Start of Data in this exercise

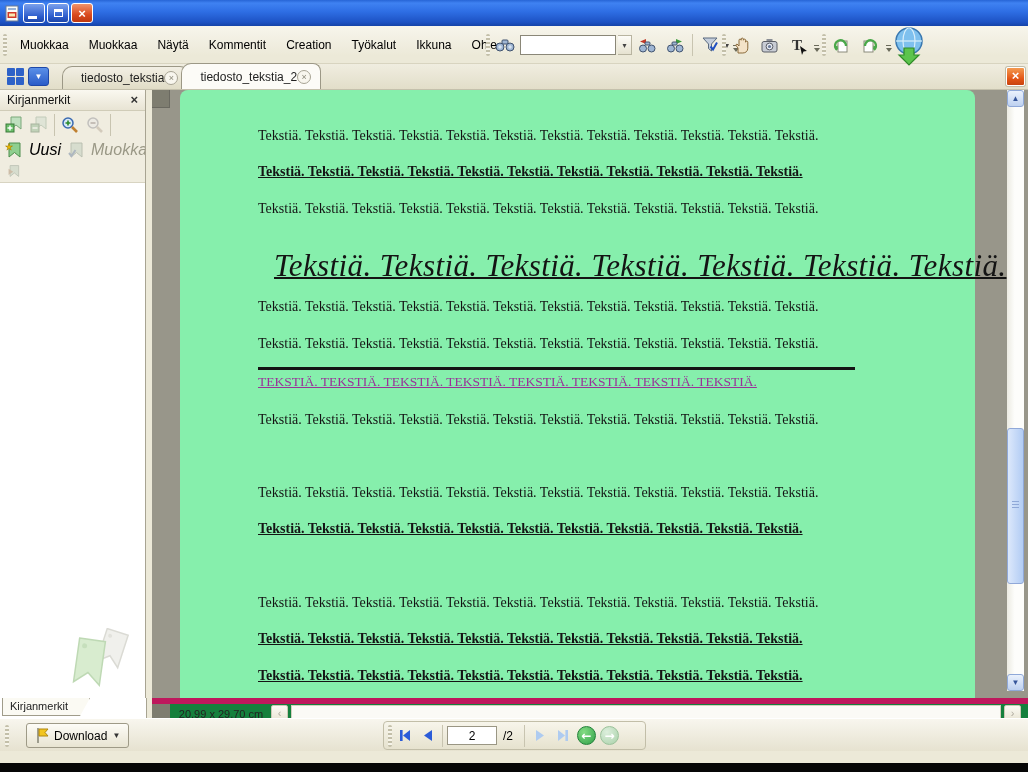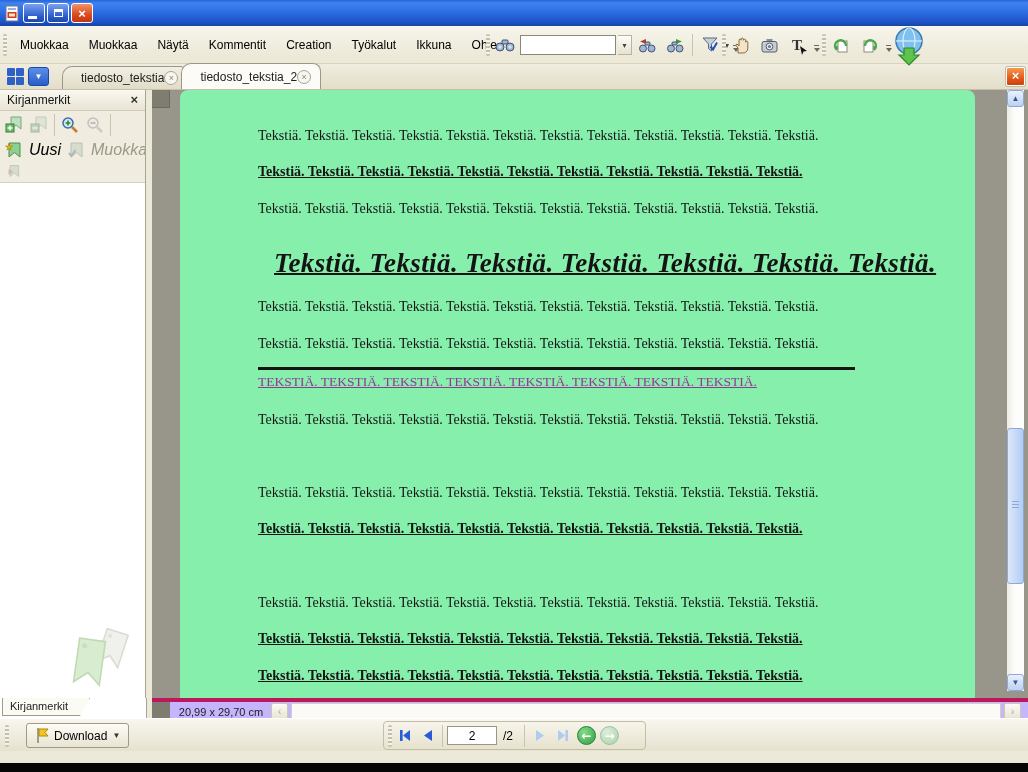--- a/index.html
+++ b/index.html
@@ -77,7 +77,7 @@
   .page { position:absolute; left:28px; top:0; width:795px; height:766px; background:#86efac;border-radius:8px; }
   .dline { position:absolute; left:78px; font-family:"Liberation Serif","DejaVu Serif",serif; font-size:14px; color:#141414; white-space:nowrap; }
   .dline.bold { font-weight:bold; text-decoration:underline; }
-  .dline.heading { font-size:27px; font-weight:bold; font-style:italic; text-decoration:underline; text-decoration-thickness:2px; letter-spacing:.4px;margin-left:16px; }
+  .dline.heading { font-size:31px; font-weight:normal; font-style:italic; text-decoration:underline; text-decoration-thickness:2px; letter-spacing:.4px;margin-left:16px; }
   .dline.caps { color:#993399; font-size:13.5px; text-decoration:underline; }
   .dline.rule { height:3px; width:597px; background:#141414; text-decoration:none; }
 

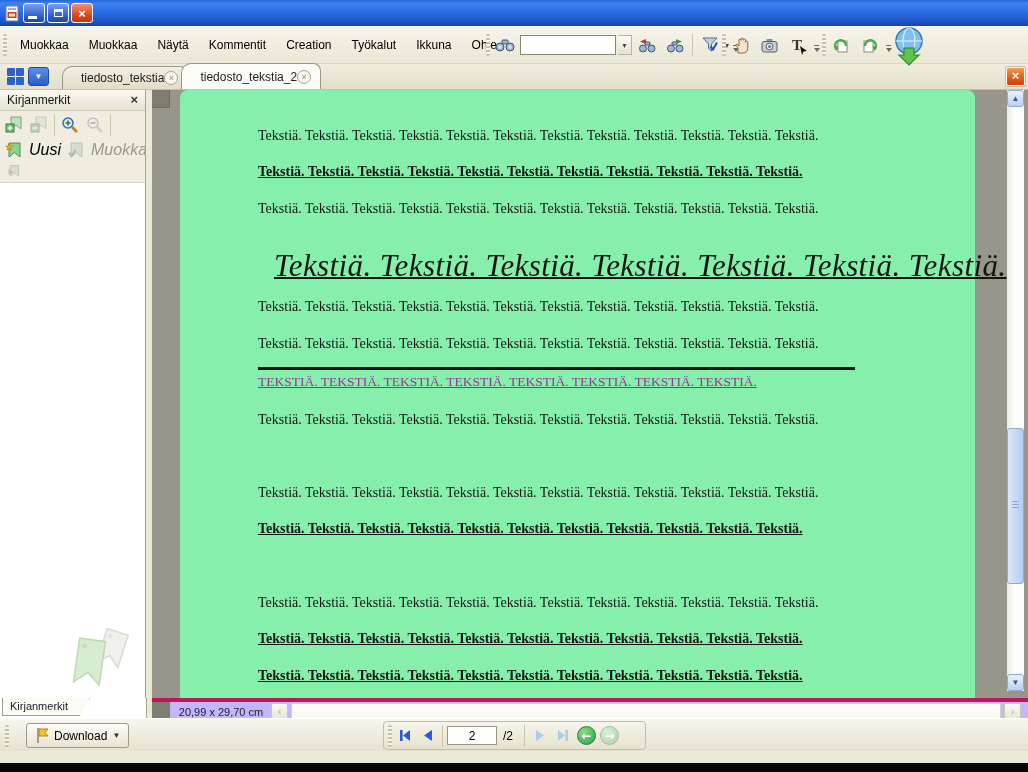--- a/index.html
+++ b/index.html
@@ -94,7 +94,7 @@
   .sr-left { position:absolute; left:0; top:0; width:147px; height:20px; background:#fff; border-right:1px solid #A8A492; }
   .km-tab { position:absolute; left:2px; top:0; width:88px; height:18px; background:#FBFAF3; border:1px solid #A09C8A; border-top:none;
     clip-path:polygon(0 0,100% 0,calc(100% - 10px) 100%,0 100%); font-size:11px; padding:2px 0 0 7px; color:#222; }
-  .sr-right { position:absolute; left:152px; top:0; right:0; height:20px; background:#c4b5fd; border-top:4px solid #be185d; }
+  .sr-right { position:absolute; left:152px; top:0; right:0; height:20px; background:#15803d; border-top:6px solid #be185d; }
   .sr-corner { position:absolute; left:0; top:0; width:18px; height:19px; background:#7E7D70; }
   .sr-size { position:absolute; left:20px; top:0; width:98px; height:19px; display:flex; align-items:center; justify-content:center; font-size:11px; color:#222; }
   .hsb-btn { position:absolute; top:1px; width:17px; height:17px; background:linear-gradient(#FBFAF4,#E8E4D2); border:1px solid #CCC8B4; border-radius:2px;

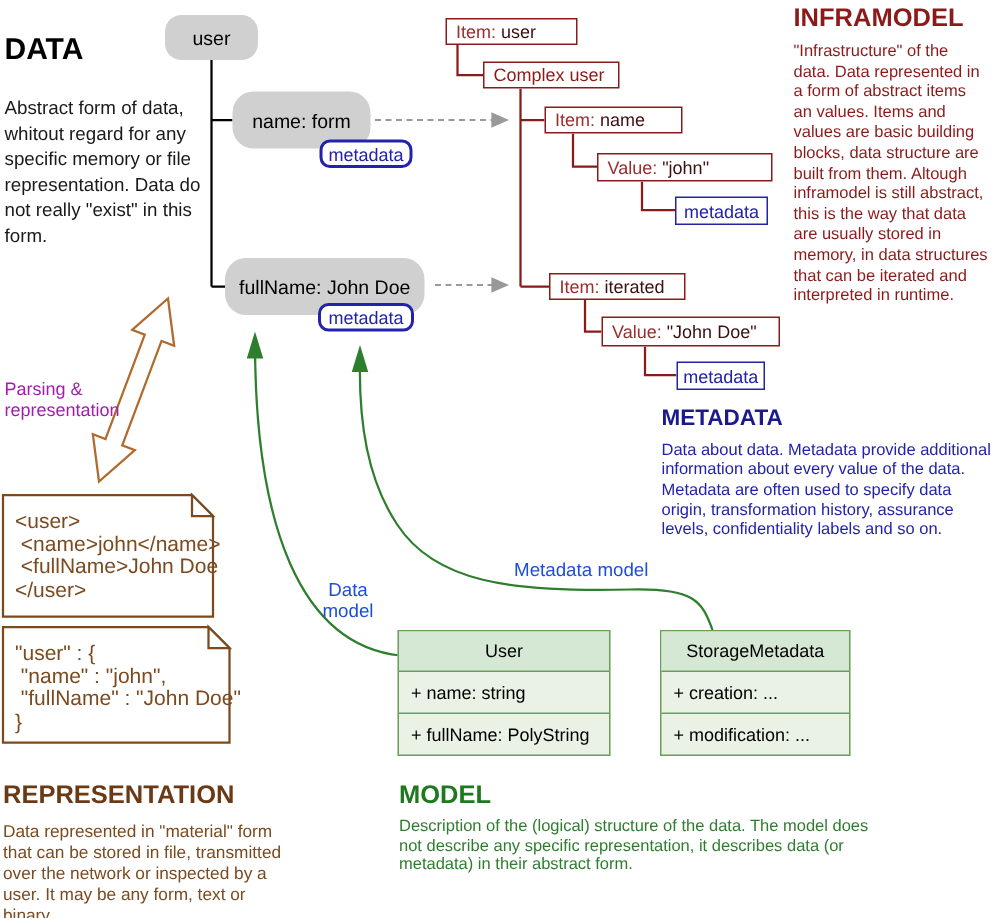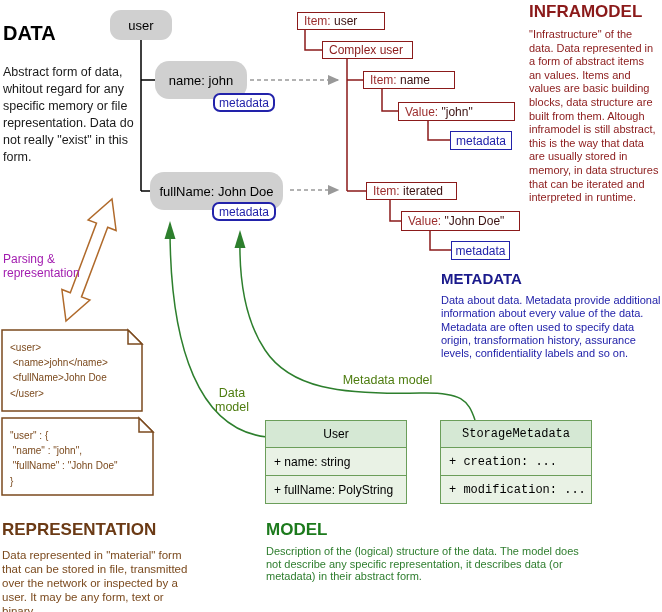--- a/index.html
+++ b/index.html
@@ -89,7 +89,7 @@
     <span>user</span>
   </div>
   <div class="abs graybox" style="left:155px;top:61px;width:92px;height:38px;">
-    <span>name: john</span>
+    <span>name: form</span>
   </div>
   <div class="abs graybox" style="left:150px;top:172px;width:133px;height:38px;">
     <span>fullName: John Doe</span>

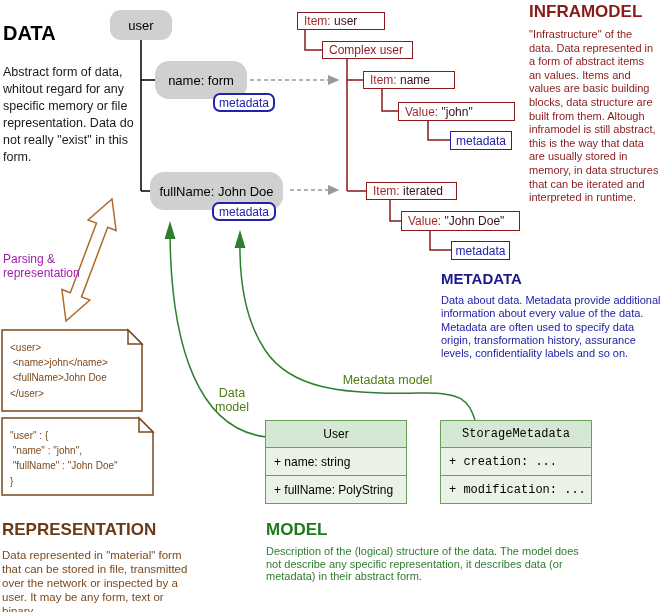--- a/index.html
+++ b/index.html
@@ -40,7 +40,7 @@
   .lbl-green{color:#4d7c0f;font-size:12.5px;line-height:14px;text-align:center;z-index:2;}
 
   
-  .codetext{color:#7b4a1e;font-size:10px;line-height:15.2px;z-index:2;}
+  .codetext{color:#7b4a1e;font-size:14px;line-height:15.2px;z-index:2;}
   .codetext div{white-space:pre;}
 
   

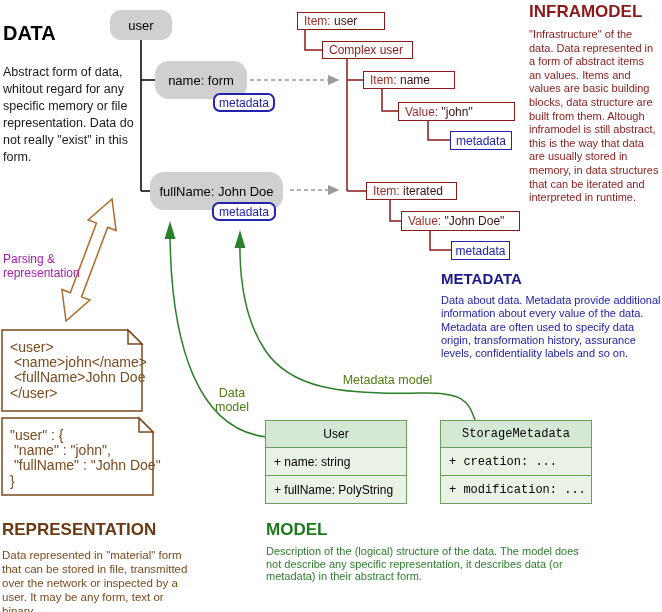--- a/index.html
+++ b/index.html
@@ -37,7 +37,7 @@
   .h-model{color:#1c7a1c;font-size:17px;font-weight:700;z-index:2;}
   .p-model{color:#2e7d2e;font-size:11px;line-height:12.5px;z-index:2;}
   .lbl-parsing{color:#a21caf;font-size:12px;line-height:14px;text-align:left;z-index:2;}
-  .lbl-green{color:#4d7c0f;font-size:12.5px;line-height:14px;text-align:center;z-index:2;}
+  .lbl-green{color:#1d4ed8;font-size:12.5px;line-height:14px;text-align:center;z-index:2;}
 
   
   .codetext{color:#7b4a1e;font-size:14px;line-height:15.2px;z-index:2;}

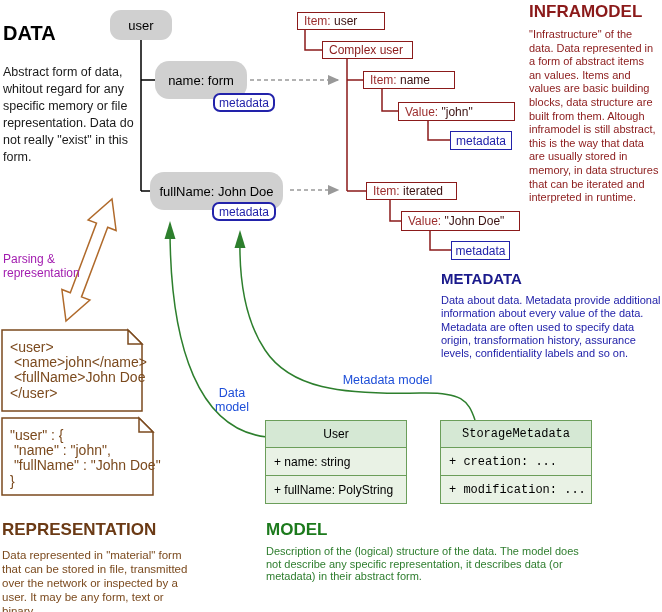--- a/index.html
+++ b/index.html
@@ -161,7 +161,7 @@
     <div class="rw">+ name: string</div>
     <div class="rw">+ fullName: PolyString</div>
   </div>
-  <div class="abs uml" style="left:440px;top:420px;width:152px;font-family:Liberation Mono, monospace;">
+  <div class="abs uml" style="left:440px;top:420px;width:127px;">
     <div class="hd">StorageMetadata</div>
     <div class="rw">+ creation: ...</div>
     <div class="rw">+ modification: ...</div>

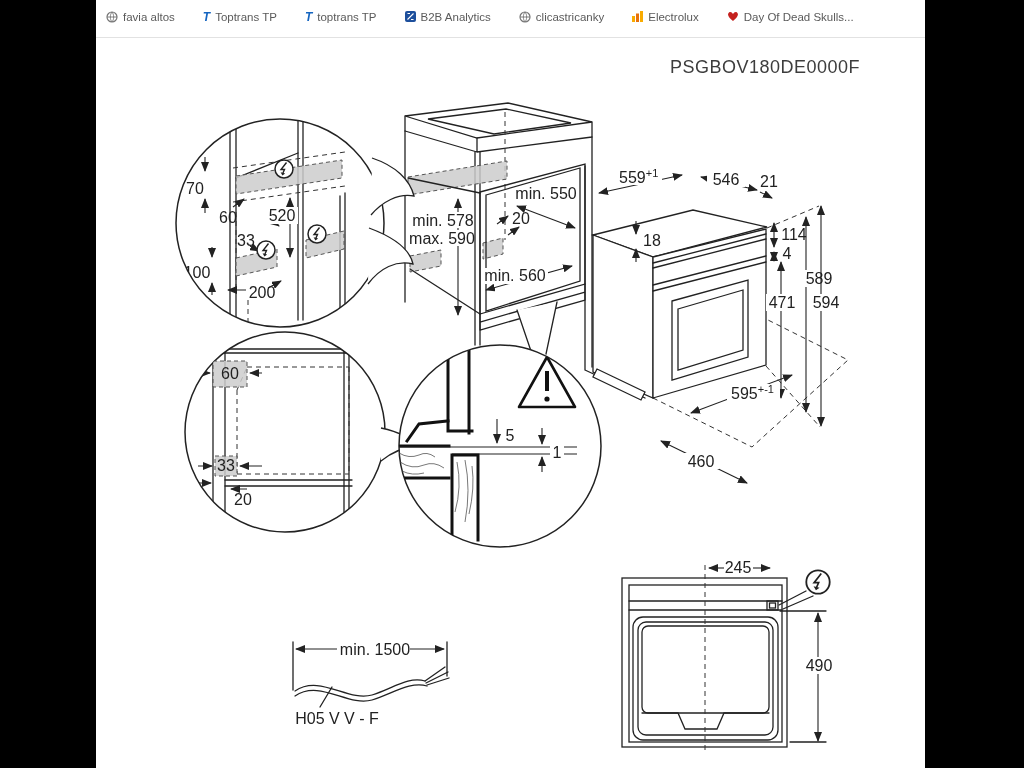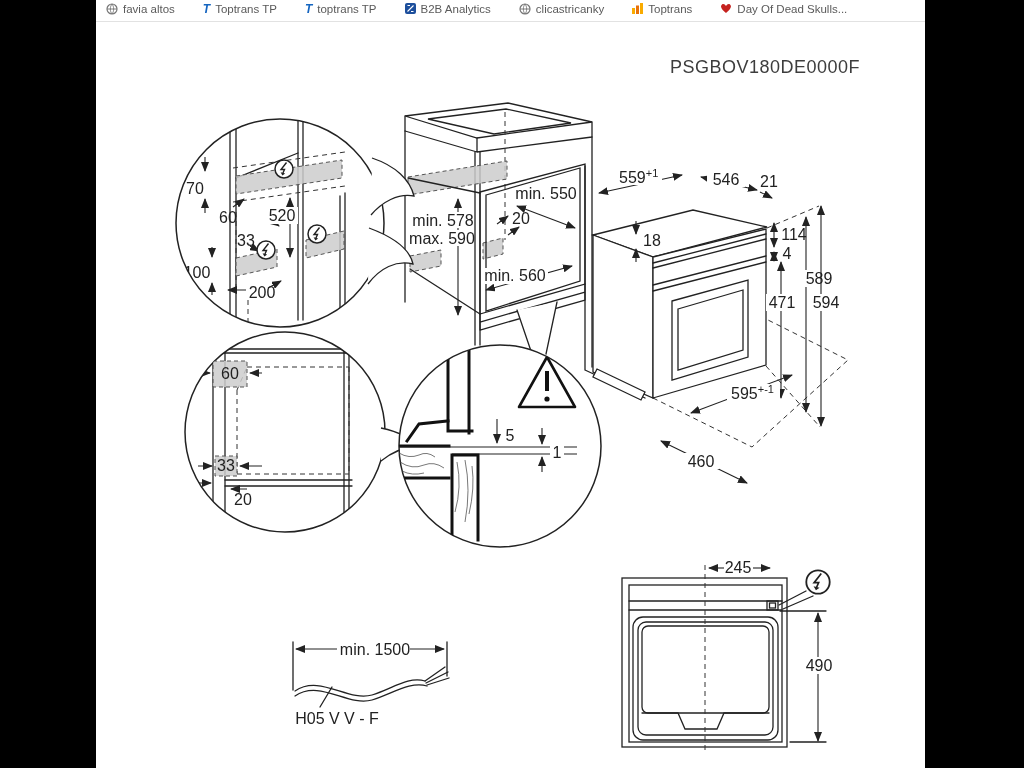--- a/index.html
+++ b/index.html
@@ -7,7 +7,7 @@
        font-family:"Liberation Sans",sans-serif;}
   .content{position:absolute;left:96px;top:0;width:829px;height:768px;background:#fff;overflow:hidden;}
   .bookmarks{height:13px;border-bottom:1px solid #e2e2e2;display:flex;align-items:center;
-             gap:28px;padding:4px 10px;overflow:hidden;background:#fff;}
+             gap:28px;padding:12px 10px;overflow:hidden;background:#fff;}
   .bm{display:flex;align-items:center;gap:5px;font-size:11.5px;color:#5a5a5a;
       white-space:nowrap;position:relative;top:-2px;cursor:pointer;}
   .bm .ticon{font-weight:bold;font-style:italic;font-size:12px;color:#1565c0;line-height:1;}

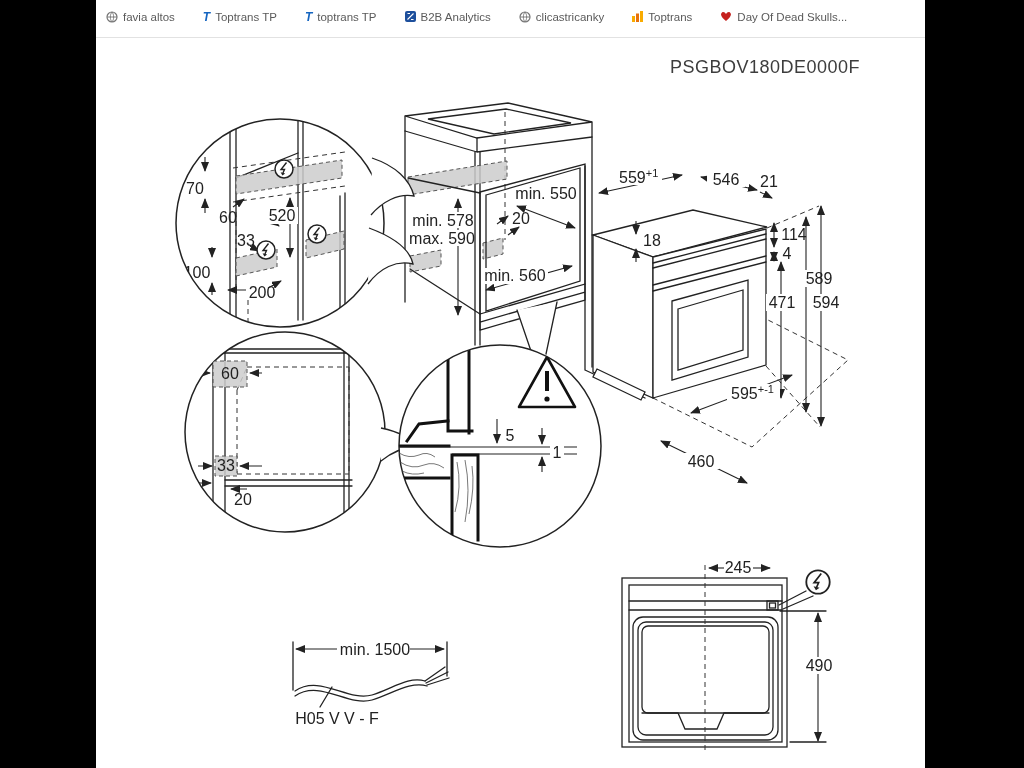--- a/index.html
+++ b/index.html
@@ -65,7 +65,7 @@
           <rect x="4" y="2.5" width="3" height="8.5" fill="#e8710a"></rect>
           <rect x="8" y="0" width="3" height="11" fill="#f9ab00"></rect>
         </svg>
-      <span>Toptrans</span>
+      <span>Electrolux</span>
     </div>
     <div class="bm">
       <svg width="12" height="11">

End of Data in this exercise

What you will do: Every line above that carries the string "hidden" should be copied.

Answer section:
   .content{position:absolute;left:96px;top:0;width:829px;height:768px;background:#fff;overflow:hidden;}
-             gap:28px;padding:4px 10px;overflow:hidden;background:#fff;}
+             gap:28px;padding:12px 10px;overflow:hidden;background:#fff;}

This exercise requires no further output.